GitHub Malware Campaign Hits 292 Repos
A malicious campaign using hundreds of fake repositories is actively deploying the BoryptGrab infostealer to compromised machines.
Cybercriminals are increasingly weaponizing the software development ecosystem by flooding GitHub with fraudulent projects designed to ensnare unsuspecting users. By impersonating legitimate security, financial, and developer utilities, these actors have successfully established a pipeline for delivering sophisticated information-stealing malware directly to the workstations of victims searching for free software alternatives.
Massive Impersonation Network Discovered
The campaign, which came under scrutiny after Arctic Wolf says it was targeted by one of the fake projects, involves 292 distinct repositories. These pages are carefully crafted to mimic high-trust software and developer tools.
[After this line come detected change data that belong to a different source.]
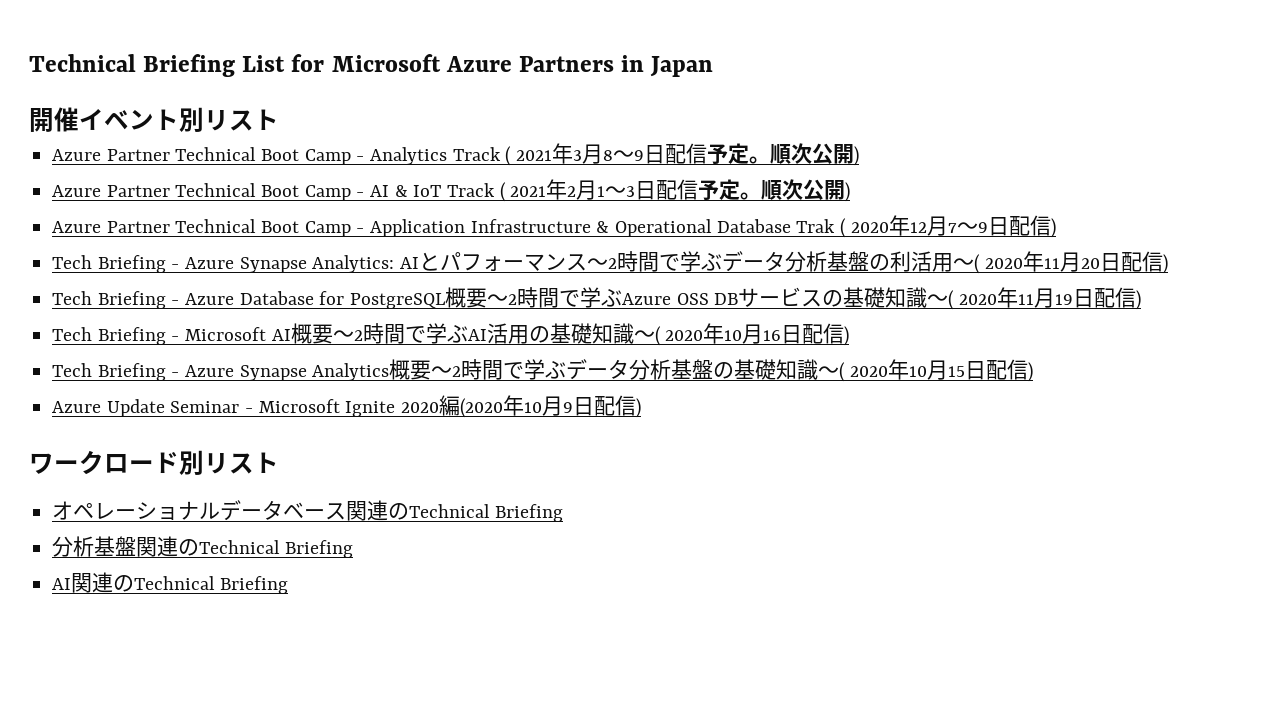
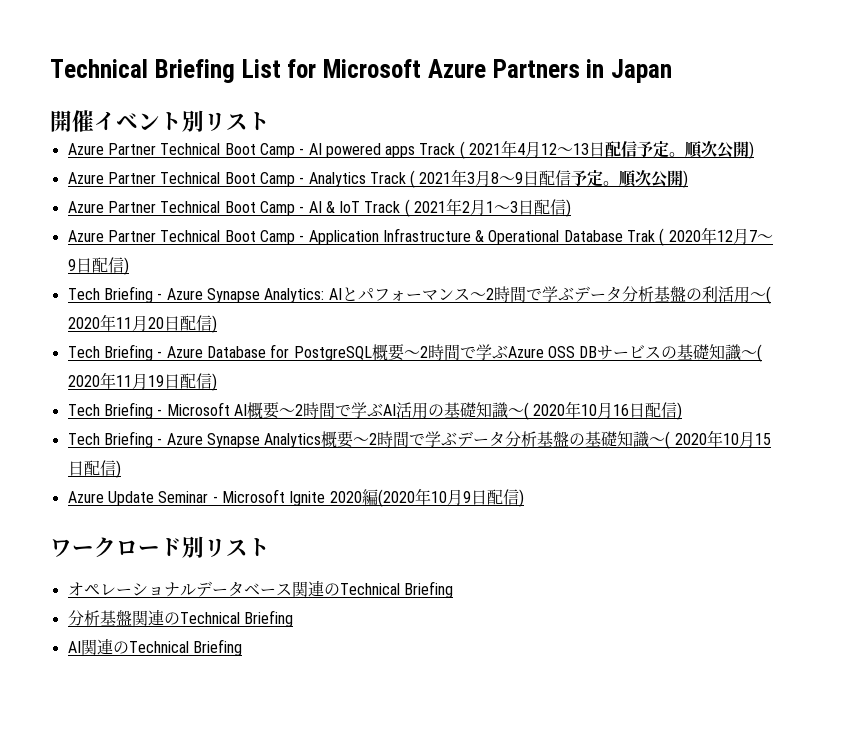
+ Azure Partner Technical Boot Camp - AI powered apps Track ( 2021年4月12～13日配信予定。順次公開)
- Azure Partner Technical Boot Camp - AI & IoT Track ( 2021年2月1～3日配信予定。順次公開)
+ Azure Partner Technical Boot Camp - AI & IoT Track ( 2021年2月1～3日配信)

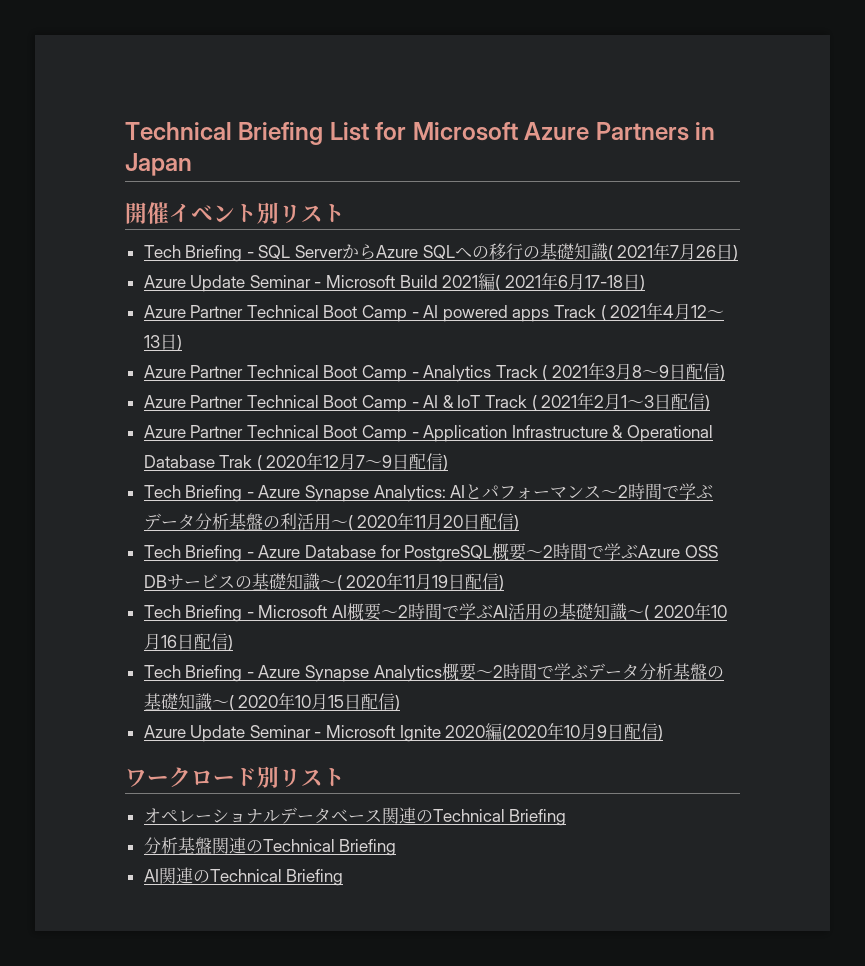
+ Tech Briefing - SQL ServerからAzure SQLへの移行の基礎知識( 2021年7月26日)
+ Azure Update Seminar - Microsoft Build 2021編( 2021年6月17-18日)
- Azure Partner Technical Boot Camp - AI powered apps Track ( 2021年4月12～13日配信予定。順次公開)
+ Azure Partner Technical Boot Camp - AI powered apps Track ( 2021年4月12～13日)
- Azure Partner Technical Boot Camp - Analytics Track ( 2021年3月8～9日配信予定。順次公開)
+ Azure Partner Technical Boot Camp - Analytics Track ( 2021年3月8～9日配信)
To maintain the illusion of legitimacy, the operators utilize spoofed trust badges and deceptive buttons labeled "Download Secure Content," drawing in victims through search engine results for various professional and consumer utilities.
The underlying infrastructure is highly automated. The malicious landing pages rely on a single templated HTML/JS artifact, allowing attackers to pivot between different impersonated brands with ease. Branding is rendered dynamically by parsing URL paths, which effectively hides the scale of the operation while maximizing the versatility of the delivery mechanism.
When the user runs the executable, gup.exe side-loads libcurl.dll, which decodes and reflectively executes an embedded infostealer entirely in memory.
— Arctic Wolf, cybersecurity firm
Data Exfiltration and Technical Tactics
Once a victim executes the downloaded file, the malware—a variant of the BoryptGrab family—initiates an immediate data-harvesting sequence. Unlike more persistent threats, this malware focuses on a rapid, one-time grab of sensitive information. The technical execution involves a trojanized libcurl.dll and a signed WinGUP updater that functions in-memory, leaving the host system without traditional persistence mechanisms while still compromising high-value data.
- 292 fake repositories identified in the campaign.
- Data collected from 19 different web browsers.
- Exfiltration of credentials from 32 distinct cryptocurrency wallets.
- Campaign activity officially identified starting June 26.
A notable technical innovation in this variant is its ability to bypass Chrome’s App-Bound Encryption via direct code injection into the browser process. Collected data is subsequently compressed and transmitted to a Russia-based C2 server. While the malware does not attempt to clear its temporary storage, leaving a trail of forensic evidence, its primary goal is the immediate theft of passwords, session tokens, and financial documents.
The Burden of Trust on Developers
This incident underscores the inherent risks in the "free download" culture prevalent within the developer community. Because the malware avoids complex anti-analysis layers, it relies entirely on the user’s willingness to download and execute code from unofficial sources. While GitHub has taken action to purge the majority of these repositories, the persistence of several dozen redirector pages highlights the difficulty of policing high-traffic open-source platforms.
For organizations, the primary takeaway is the necessity of strict software supply chain vetting. Relying on unofficial repository pages—even those that appear professional—creates a significant entry point for infostealer infections. As researchers shared, implementing specific detection rules like YARA can help security teams identify these malicious artifacts before they reach the endpoint, as the cost of a single successful exfiltration event can be catastrophic.